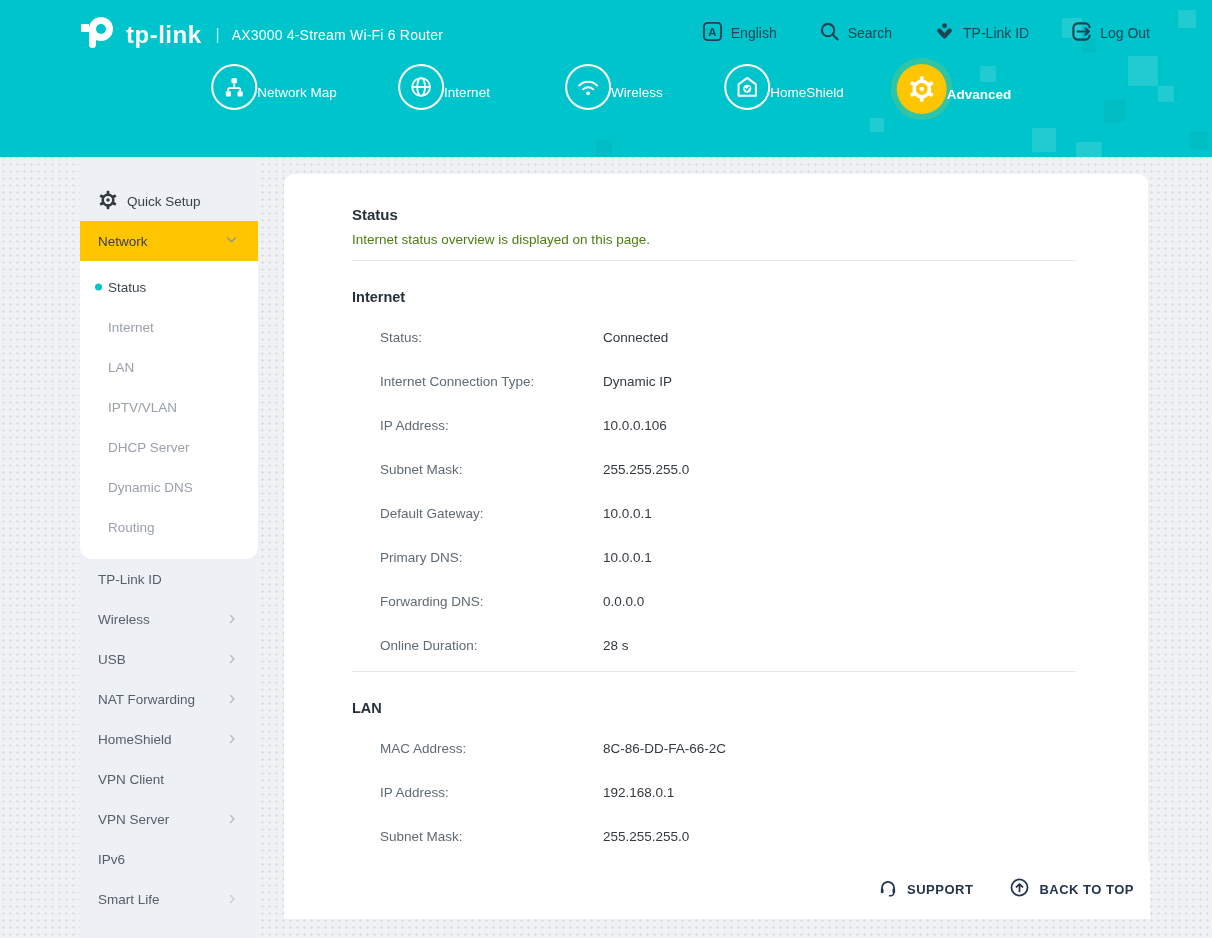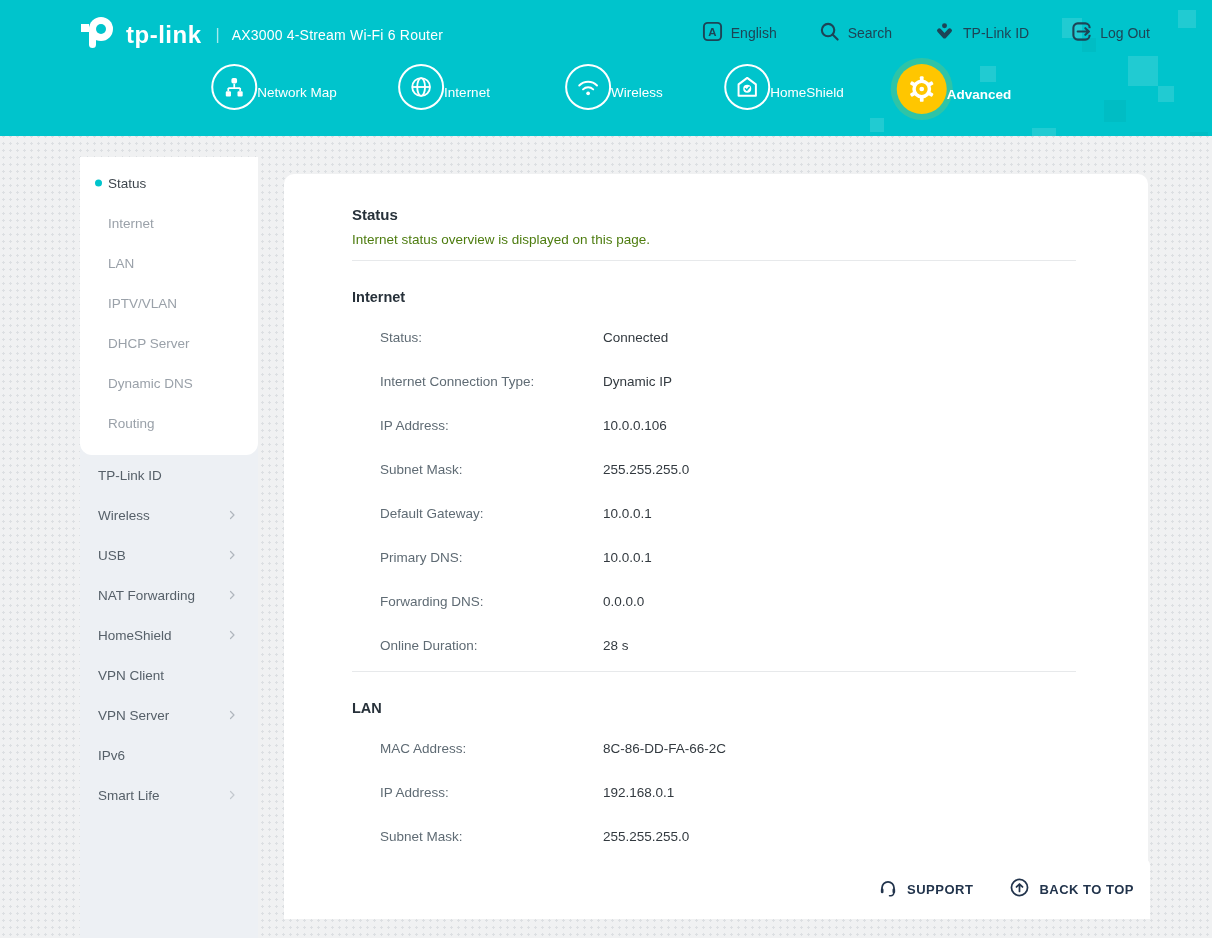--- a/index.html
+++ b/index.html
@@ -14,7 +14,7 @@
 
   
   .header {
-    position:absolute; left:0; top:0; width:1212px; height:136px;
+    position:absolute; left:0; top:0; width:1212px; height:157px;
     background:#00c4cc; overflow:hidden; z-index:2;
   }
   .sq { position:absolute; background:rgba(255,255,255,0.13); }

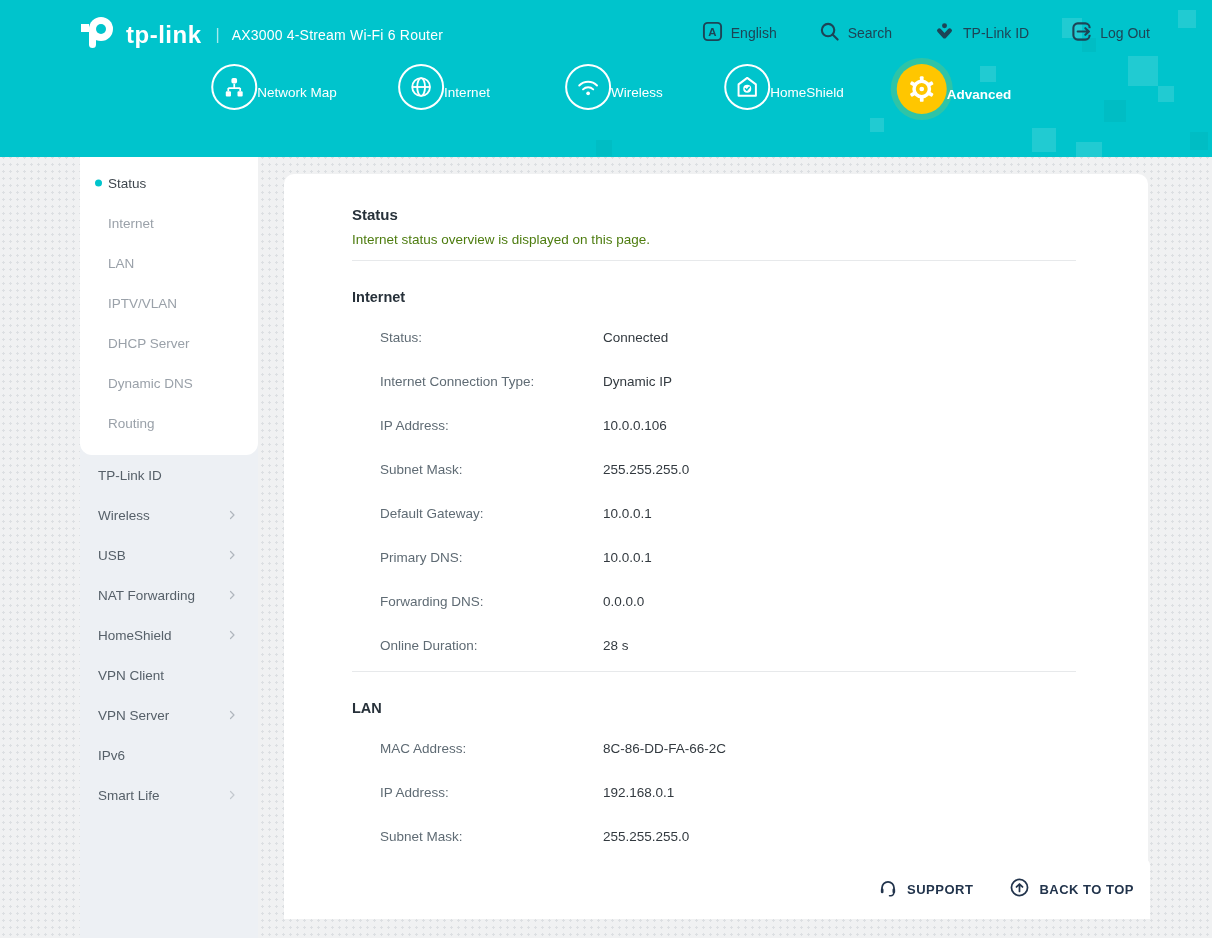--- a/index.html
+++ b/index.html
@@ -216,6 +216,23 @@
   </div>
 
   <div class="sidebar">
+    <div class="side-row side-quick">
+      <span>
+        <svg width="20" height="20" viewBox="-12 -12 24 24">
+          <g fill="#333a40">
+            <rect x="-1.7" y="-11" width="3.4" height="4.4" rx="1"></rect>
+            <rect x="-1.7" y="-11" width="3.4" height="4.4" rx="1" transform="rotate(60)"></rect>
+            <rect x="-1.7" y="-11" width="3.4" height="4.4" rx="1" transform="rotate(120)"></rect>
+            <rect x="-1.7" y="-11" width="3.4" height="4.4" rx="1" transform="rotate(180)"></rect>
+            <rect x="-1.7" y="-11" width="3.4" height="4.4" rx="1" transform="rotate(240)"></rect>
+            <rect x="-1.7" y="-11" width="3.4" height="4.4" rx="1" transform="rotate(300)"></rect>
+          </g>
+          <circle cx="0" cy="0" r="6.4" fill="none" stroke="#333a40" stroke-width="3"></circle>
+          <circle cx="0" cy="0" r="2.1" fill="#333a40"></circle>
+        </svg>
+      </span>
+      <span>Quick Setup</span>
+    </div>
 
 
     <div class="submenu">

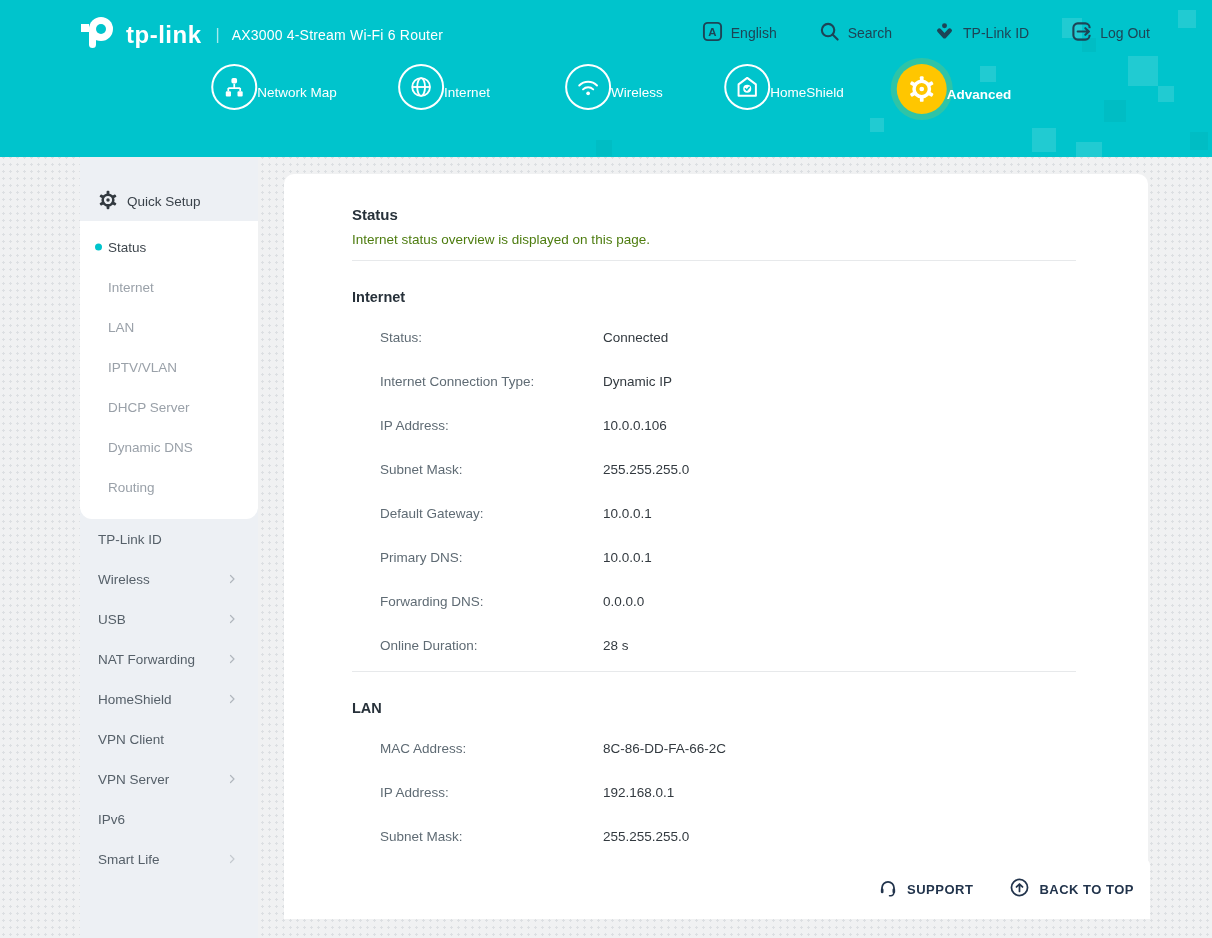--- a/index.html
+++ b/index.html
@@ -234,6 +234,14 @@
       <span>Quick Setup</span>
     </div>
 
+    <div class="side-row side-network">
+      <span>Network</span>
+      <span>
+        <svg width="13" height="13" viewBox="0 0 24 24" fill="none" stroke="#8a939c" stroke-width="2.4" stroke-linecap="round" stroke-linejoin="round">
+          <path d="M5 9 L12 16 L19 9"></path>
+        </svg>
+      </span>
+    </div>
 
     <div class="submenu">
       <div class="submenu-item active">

...

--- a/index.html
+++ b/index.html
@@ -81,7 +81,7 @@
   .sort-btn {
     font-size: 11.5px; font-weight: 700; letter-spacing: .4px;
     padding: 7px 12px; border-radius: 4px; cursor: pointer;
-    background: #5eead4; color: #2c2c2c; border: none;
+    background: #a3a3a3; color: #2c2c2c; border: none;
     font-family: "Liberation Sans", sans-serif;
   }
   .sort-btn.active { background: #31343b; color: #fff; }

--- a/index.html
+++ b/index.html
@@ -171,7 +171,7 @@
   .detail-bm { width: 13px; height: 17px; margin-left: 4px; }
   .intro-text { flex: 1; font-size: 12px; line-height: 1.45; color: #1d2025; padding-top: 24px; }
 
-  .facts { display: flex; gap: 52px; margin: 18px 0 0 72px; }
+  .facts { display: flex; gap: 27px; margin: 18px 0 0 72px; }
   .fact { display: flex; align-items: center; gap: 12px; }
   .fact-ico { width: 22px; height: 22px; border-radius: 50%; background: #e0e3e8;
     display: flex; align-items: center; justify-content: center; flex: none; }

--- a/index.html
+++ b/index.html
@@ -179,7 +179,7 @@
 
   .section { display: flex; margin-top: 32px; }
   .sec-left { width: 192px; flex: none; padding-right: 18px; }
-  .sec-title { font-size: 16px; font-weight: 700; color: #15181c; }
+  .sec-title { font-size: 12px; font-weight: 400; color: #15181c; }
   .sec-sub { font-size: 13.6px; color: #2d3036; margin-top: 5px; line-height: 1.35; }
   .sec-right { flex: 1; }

### INSTRUCTIONS TO FOLLOW
Please give an exact copy of the lines above, beginning with the line containing "1; font-size: 12px;" and running through the line containing "12px; font-weight: 400;", and of no other lines.

### SOLVED PROBLEM
   .intro-text { flex: 1; font-size: 12px; line-height: 1.45; color: #1d2025; padding-top: 24px; }
 
-  .facts { display: flex; gap: 52px; margin: 18px 0 0 72px; }
+  .facts { display: flex; gap: 27px; margin: 18px 0 0 72px; }
   .fact { display: flex; align-items: center; gap: 12px; }
   .fact-ico { width: 22px; height: 22px; border-radius: 50%; background: #e0e3e8;
     display: flex; align-items: center; justify-content: center; flex: none; }

--- a/index.html
+++ b/index.html
@@ -179,7 +179,7 @@
 
   .section { display: flex; margin-top: 32px; }
   .sec-left { width: 192px; flex: none; padding-right: 18px; }
-  .sec-title { font-size: 16px; font-weight: 700; color: #15181c; }
+  .sec-title { font-size: 12px; font-weight: 400; color: #15181c; }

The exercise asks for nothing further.